La fauna che vive
invece nella colonna d’acqua nelle immediate
vicinanze della prateria di Posidonia è principalmente
costituita da pesci; uno molto particolare è il pesce
ago (Syngnathus typhle rondeleti) egli, infatti, si mimetizza
tra le foglie della Posidonia. Si
trovano poi salpe, menole, serrani, abbiamo poi i più
comuni pinterrè (Coris julis), castagnole e
pesci pavone (Tahalassoma pavo), essi prediligono le praterie
di Posidonia per cercare cibo e deporvi le uova. Più raramente
si riscontra anche la presenza di Cefalopodi quali, le
seppie, oppure anche Molluschi Opistobranchi (Aplisella
sp.) o vermi con pennacchio come lo spirografo (Spirographis
spllanzani) o la bispira (Bispira mediterranea), vi sono
poi i “gigli di mare” (Antedon mediterraneum) Decapodi
e Misidiacei; numerose spugne
colonizzano le foglie di Posidonia così come
numerose Ascidie come l’Halocinthia papillosa; anche i
ricci di mare hanno la loro importanza in questo ambiente
e sono spesso presenti le specie Paracentrotus lividus
(riccio femmina) e Sphaerechinus granularis (riccio canuto),
e anche il cetriolo di mare (Holoturia tubulosa) ha un
importante presenza.
MILLE
ESSERI VIVENTI PROLIFICANO IN PERFETTO CONNUBIO
Tutta questa varietà
ci lascia facilmente intravedere la varietà
e le interrelazioni dell’ecosistema Posidonia. La complessità
di questo ambiente e principalmente dato dalla alta produttività
primaria delle praterie di Posidonia cioè, in pratica,
in queste zone vi è un altissima produzione d’ossigeno
liberato da massicci processi fotosintetici ivi presenti.

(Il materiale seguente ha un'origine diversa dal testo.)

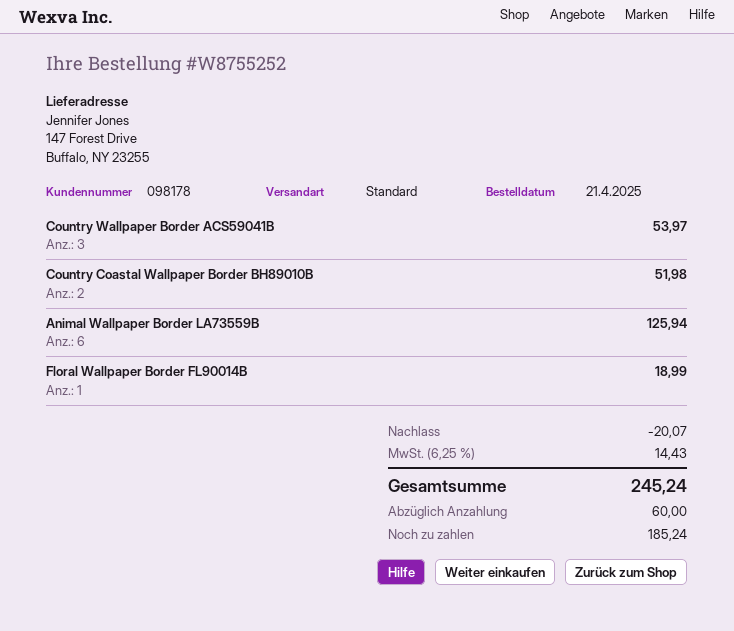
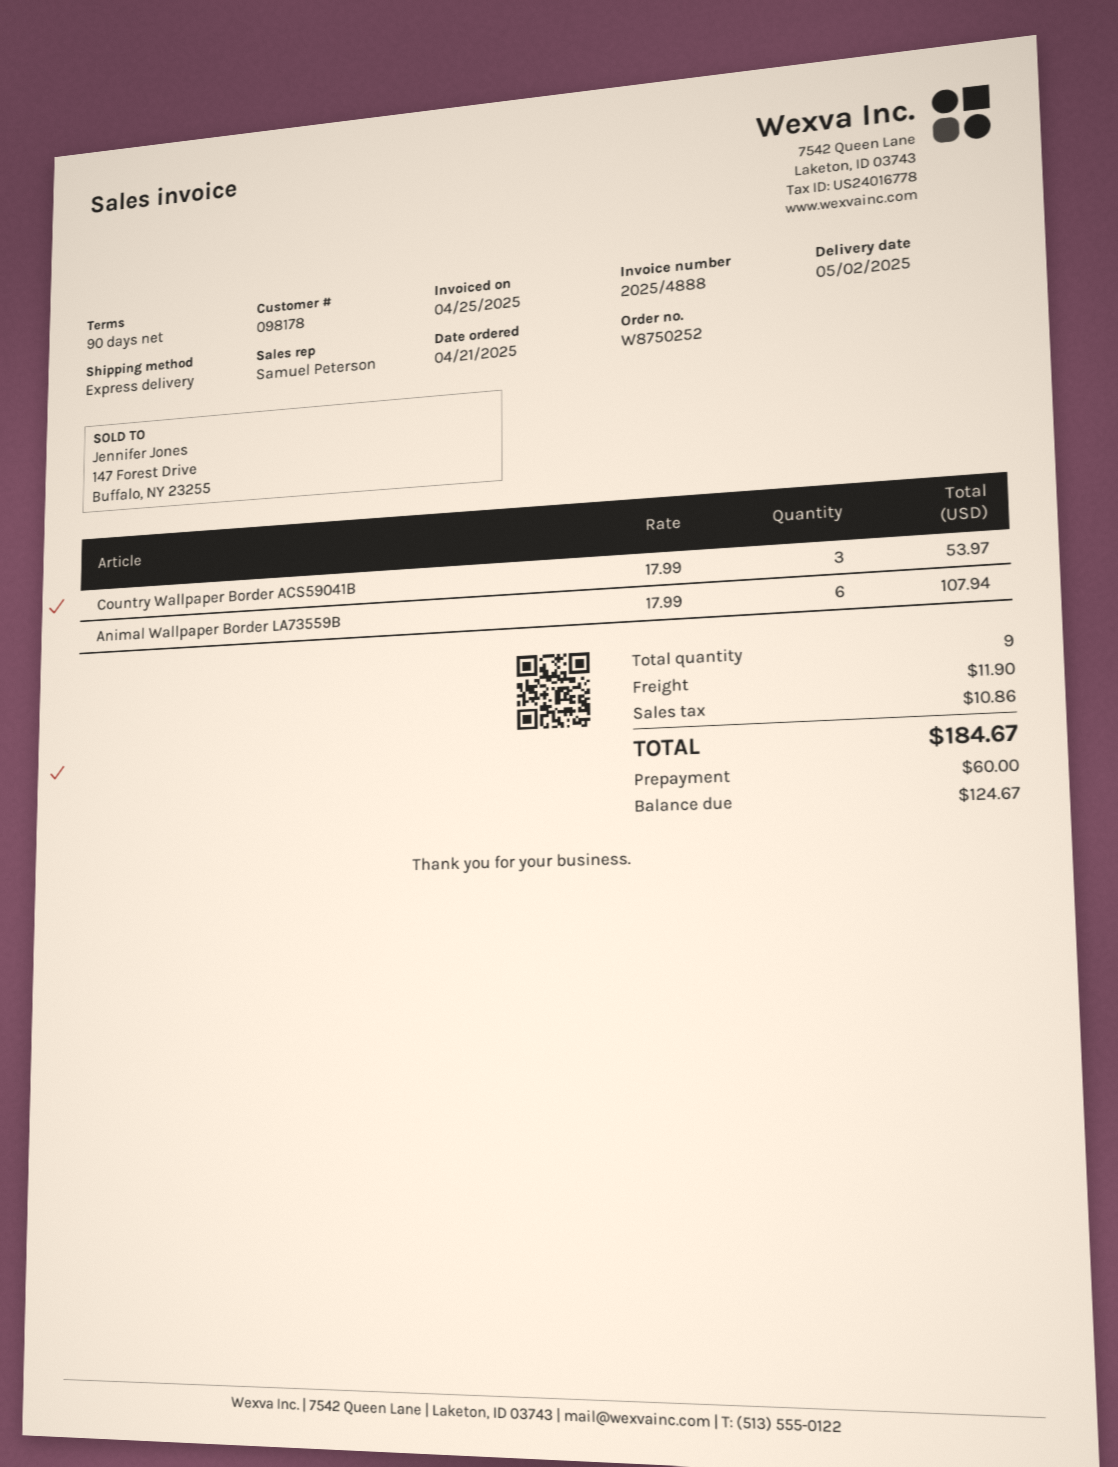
order number: W8755252 -> W8750252
shipping method: standard -> express
Country Coastal Wallpaper Border BH89010B: 2 for 51.98 -> none
Animal Wallpaper Border LA73559B: 6 for 125.94 -> 6 for 107.94
Floral Wallpaper Border FL90014B: 1 for 18.99 -> none
discount: 20.07 -> none
shipping: none -> 11.90
tax: 14.43 -> 10.86
total: 245.24 -> 184.67
balance: 185.24 -> 124.67

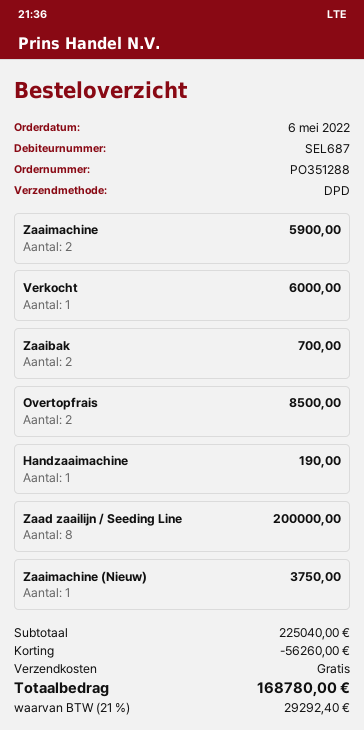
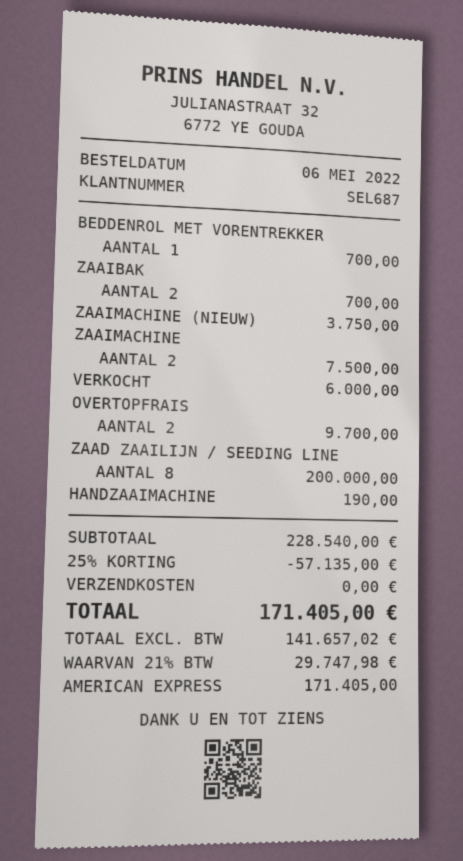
Zaaimachine: 2 for 5900.00 -> 2 for 7500.00
Overtopfrais: 2 for 8500.00 -> 2 for 9700.00
BEDDENROL MET VORENTREKKER: none -> 1 for 700.00
subtotal: 225040.00 -> 228540.00
discount: 56260.00 -> 57135.00
tax: 21% = 29292.40 -> 21% = 29747.98
total: 168780.00 -> 171405.00

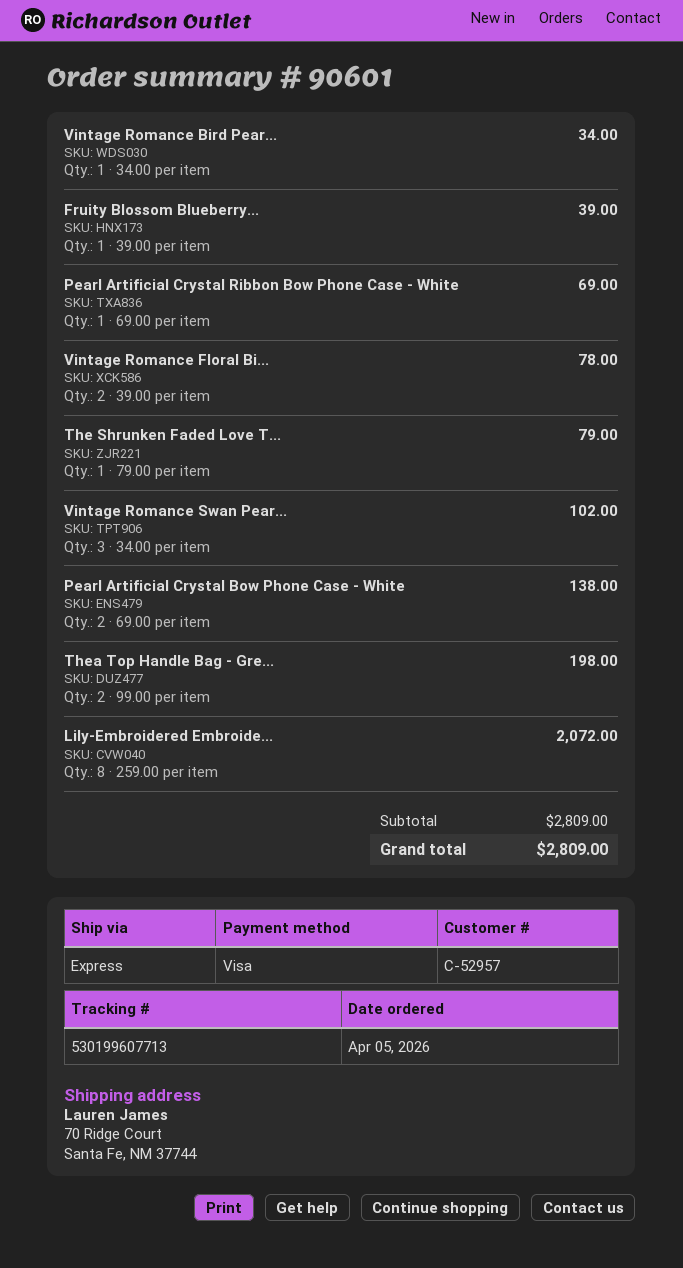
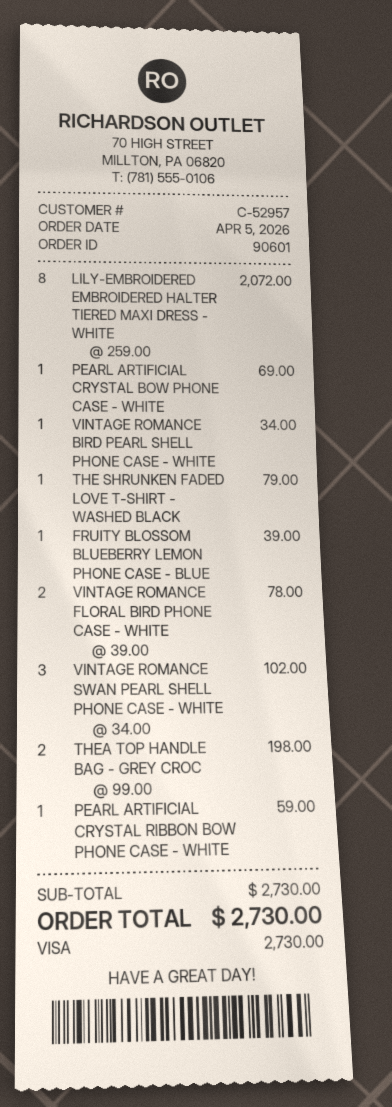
Pearl Artificial Crystal Ribbon Bow Phone Case - White: 1 x 69.00 = 69.00 -> 1 x 59.00 = 59.00
Pearl Artificial Crystal Bow Phone Case - White: 2 x 69.00 = 138.00 -> 1 x 69.00 = 69.00
subtotal: 2809.00 -> 2730.00
total: 2809.00 -> 2730.00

L’alta produzione di tessuto
vegetale poi innesca una delle più complesse e lunghe
catene alimentari che si conoscano, essa, infatti,
parte dai batteri passa per le alghe unicellulari e i
piccoli crostacei e arriva fino ai pesci (e quindi indirettamente
anche all uomo!).
Ma non finisce
qui, infatti, la Posidonia anche dopo la sua
morte continua ad essere fonte d’energia, infatti, il
detrito derivato dalle foglie morte o staccate viene ridotto
in pezzetti e successivamente poi degradato da batteri
e funghi i quali a loro volta entreranno a far parte di
una nuova catena alimentare. Infatti,
questi batteri e questi funghi verranno consumati da animali
detritivori, come per esempio il cetriolo di
mare, il riccio canuto e il Crostaceo Isopode Idotea baltica
basteri, molto numerosi in questa nuova catena alimentare
innescata dal detrito saranno Crostacei, Anfipodi e Policheti;
questi a loro volta saranno preda di consumatori via via
più in alto nella catena alimentare.